▶ **Work request**: After finding "total: 1301.75 -> 1323.00" in a line below, print that line and the rest of the lines exactly, leaving out all pictures.

### Input data ###

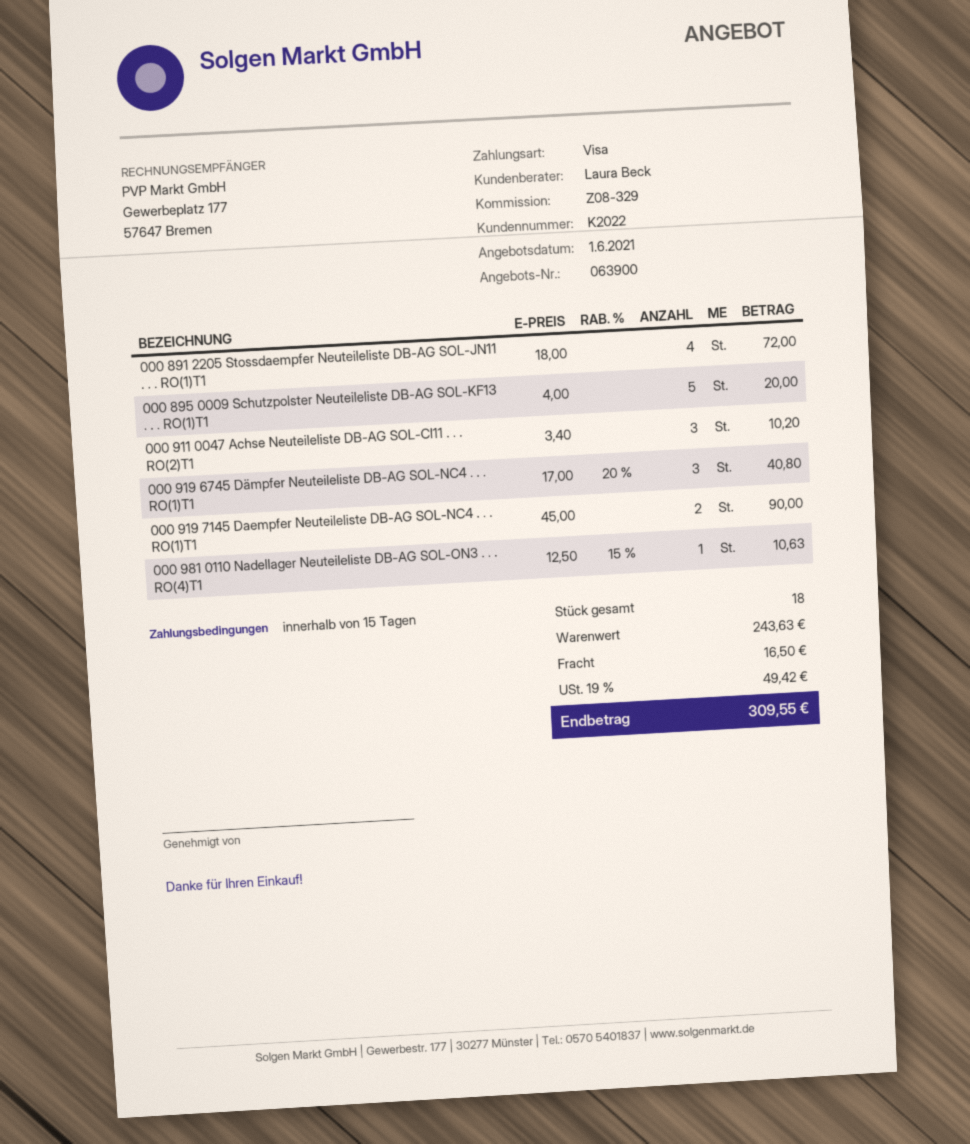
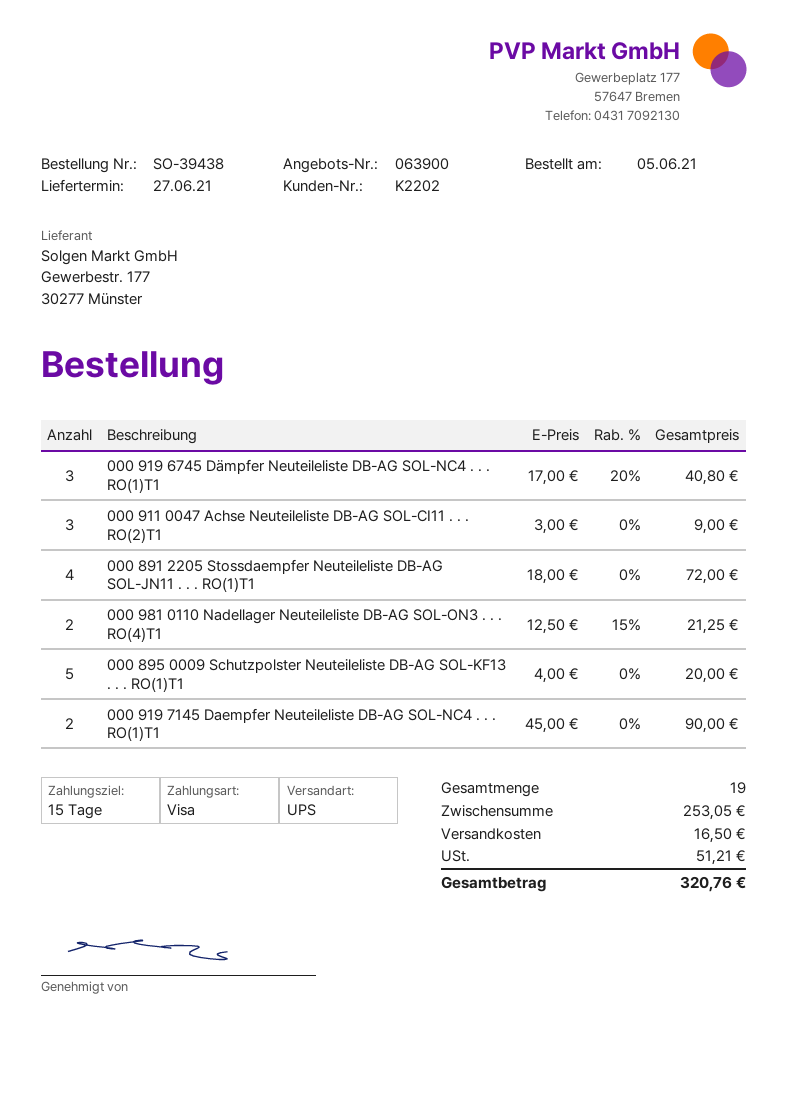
customer number: K2022 -> K2202
000 911 0047 Achse Neuteileliste DB-AG SOL-CI11 . . . RO(2)T1: 3 x 3.40 = 10.20 -> 3 x 3.00 = 9.00
000 981 0110 Nadellager Neuteileliste DB-AG SOL-ON3 . . . RO(4)T1: 1 x 12.50 - 15% = 10.63 -> 2 x 12.50 - 15% = 21.25
total quantity: 18 -> 19
subtotal: 243.63 -> 253.05
tax: 49.42 -> 51.21
total: 309.55 -> 320.76

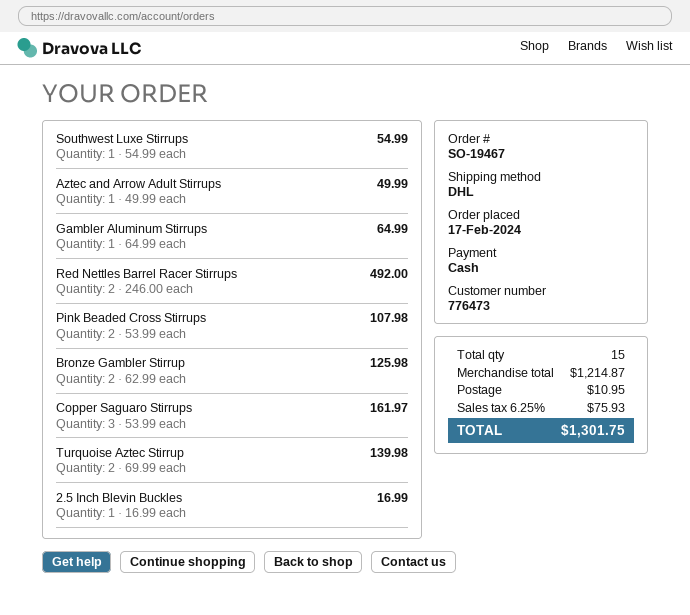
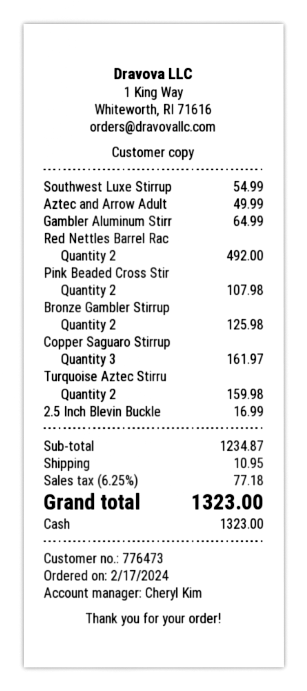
Turquoise Aztec Stirrup: 2 for 139.98 -> 2 for 159.98
subtotal: 1214.87 -> 1234.87
tax: 6.25% = 75.93 -> 6.25% = 77.18
total: 1301.75 -> 1323.00

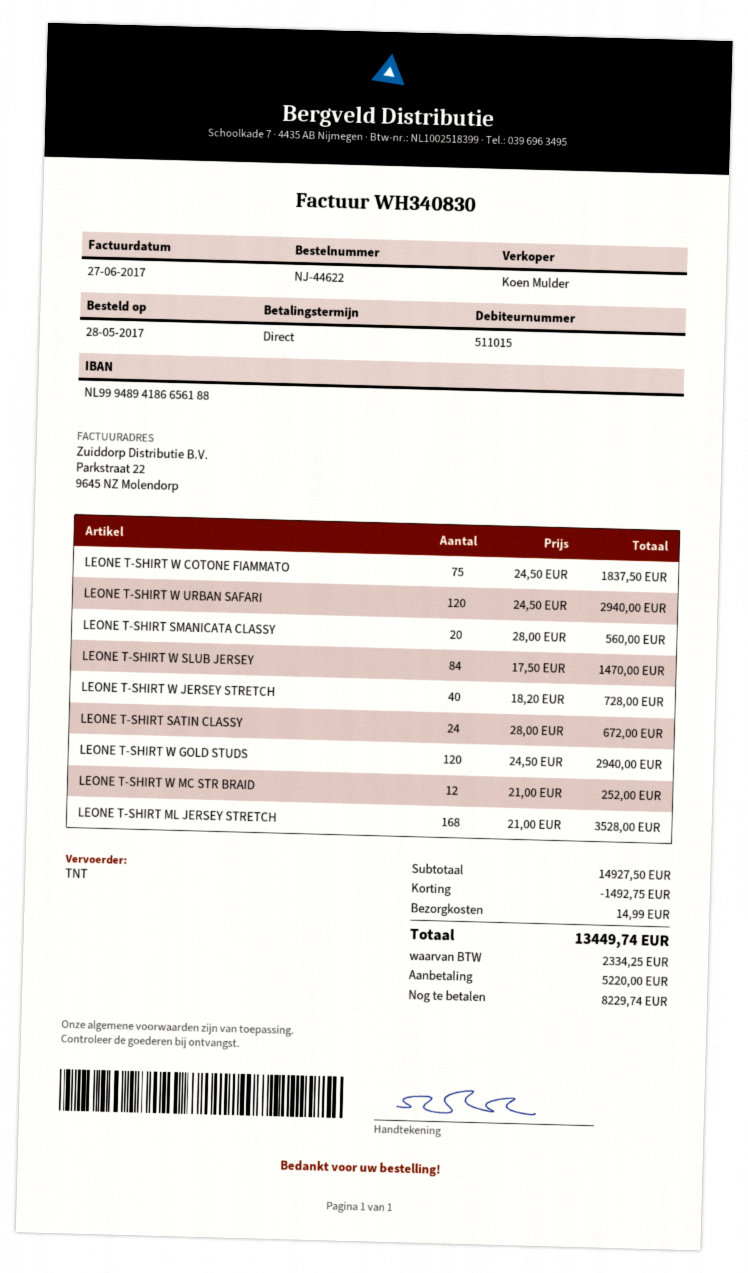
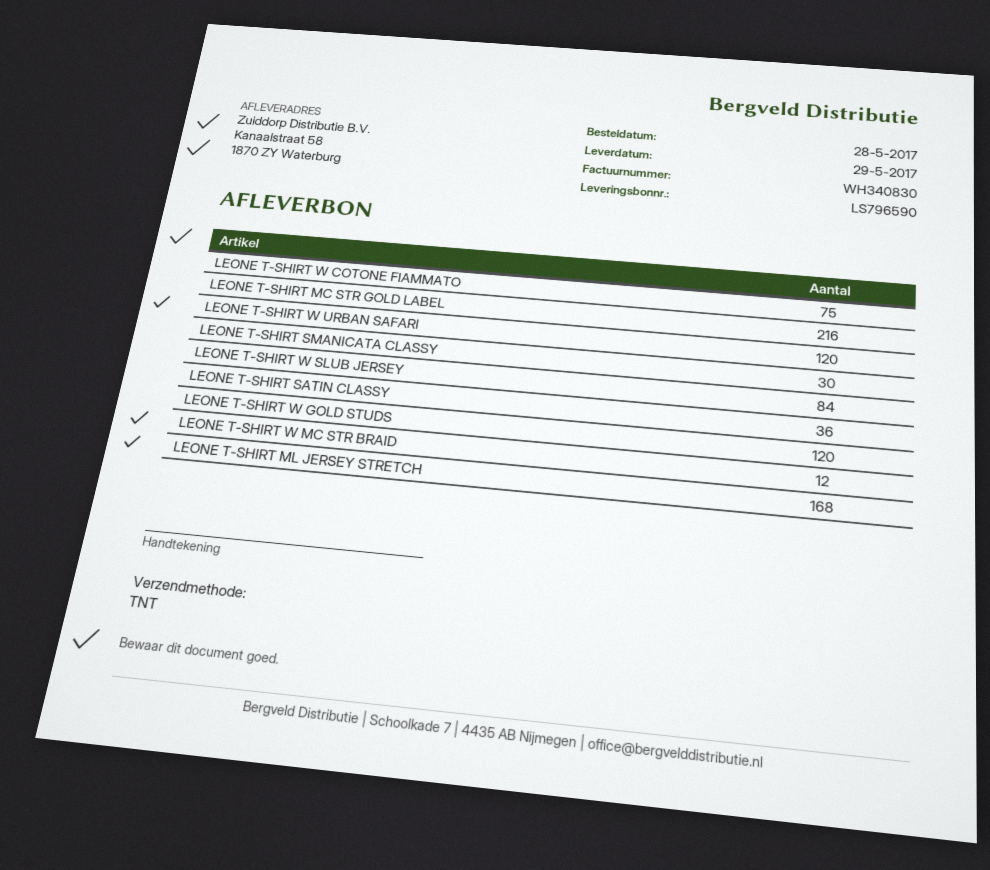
LEONE T-SHIRT SMANICATA CLASSY: 20 -> 30
LEONE T-SHIRT W JERSEY STRETCH: 40 -> none
LEONE T-SHIRT SATIN CLASSY: 24 -> 36
LEONE T-SHIRT MC STR GOLD LABEL: none -> 216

###

▶ **Written reply**:
total: 1301.75 -> 1323.00

LEONE T-SHIRT SMANICATA CLASSY: 20 -> 30
LEONE T-SHIRT W JERSEY STRETCH: 40 -> none
LEONE T-SHIRT SATIN CLASSY: 24 -> 36
LEONE T-SHIRT MC STR GOLD LABEL: none -> 216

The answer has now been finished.